2007-09-05

On the Difference Between the Reformed Episcopal Church and the Episcopal Church

One of my college students asked me the following question:

I went to a reformed Episcopal church on Sunday. The church was beautiful but the service was so different. I noticed that the BCP 1928 seemed to be a lot different than what I was used to. whats up with that? Just wondering.

My answer is as follows:

The short answer is that the Reformed Episcopal Church is a split-off group that formed as a reaction to: (a) Growing liberalism in the Church, especially in denying chief doctrines of the Protestant Reformation (such as the total corruption of human sinners, and Christ's sacrifice as a substitutionary payment for our sins); (b) Growing Catholicism in the Church, especially vestments, ornate ceremonies, and the recovery of "catholic" liturgies that emphasize the Incarnation and the Church, rather that the Cross and the sinner.

A longer answer requires a short refresher on "Reformed" theology (i.e. that theology that flows out of John Calvin and Zwingli in Europe, and out of Thomas Cranmer in England). Reformed theology is usually summed up in the acronym "TULIP":

T=Total Depravity. Humans are completely useless and worthless due to sin, unable to offer God anything of value, nor even respond to God due to the damage of sin in them. All are bound for hell.
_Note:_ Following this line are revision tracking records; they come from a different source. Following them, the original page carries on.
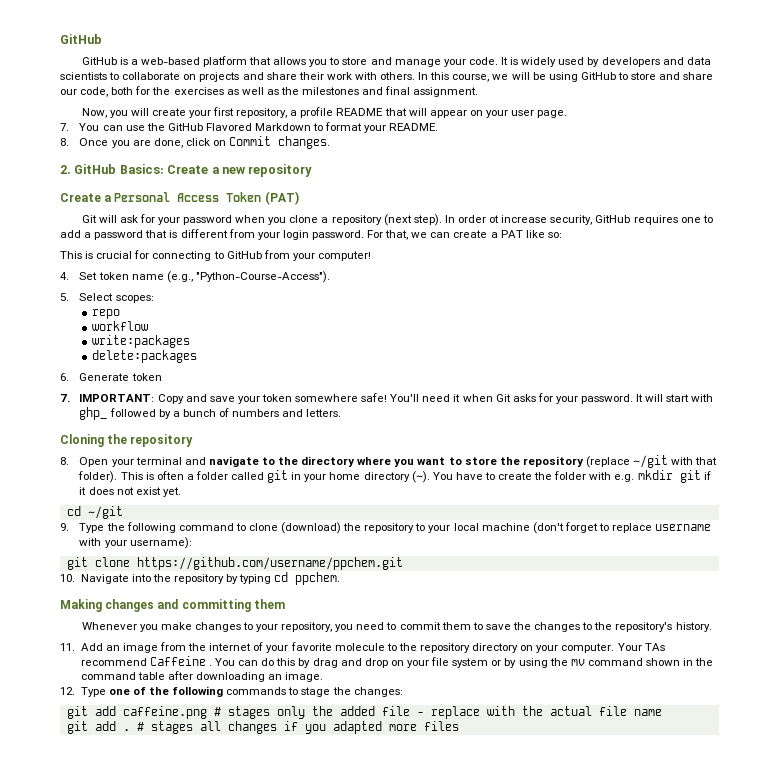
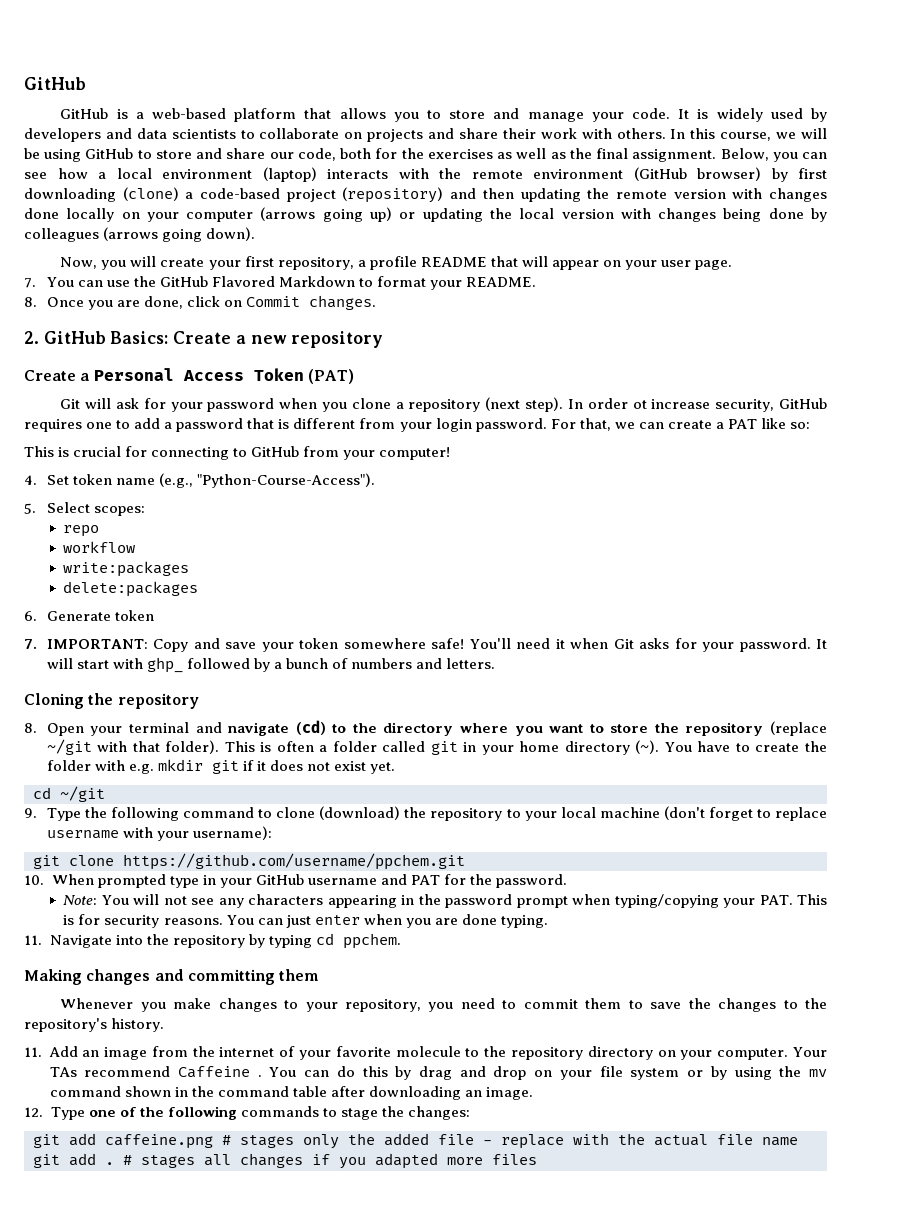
- In this course, we will be using GitHub to store and share our code, both for the exercises as well as the milestones and final assignment.
+ In this course, we will be using GitHub to store and share our code, both for the exercises as well as the final assignment. Below, you can see how a local environment (laptop) interacts with the remote environment (GitHub browser) by first downloading (clone) a code-based project (repository) and then updating the remote version with changes done locally on your computer (arrows going up) or updating the local version with changes being done by colleagues (arrows going down).
- 8. Open your terminal and navigate to the directory where you want to store the repository (replace ~/git with that folder).
+ 8. Open your terminal and navigate (cd) to the directory where you want to store the repository (replace ~/git with that folder).
- 10. Navigate into the repository by typing cd ppchem.
+ 10. When prompted type in your GitHub username and PAT for the password.
+ Note: You will not see any characters appearing in the password prompt when typing/copying your PAT. This is for security reasons. You can just enter when you are done typing.
+ 11. Navigate into the repository by typing cd ppchem.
U=Unconditional Election. Because of His mercy, God elects some out of this mass of perdition and misery to be saved. Because we cannot do anything to save ourselves, it is infinitely merciful for God to elect even one person to be saved and re-born. (One might ask: "If God can elect one or some, why not All, if He loves them?" But don't let logic or Scripture get in the way of a good theological system).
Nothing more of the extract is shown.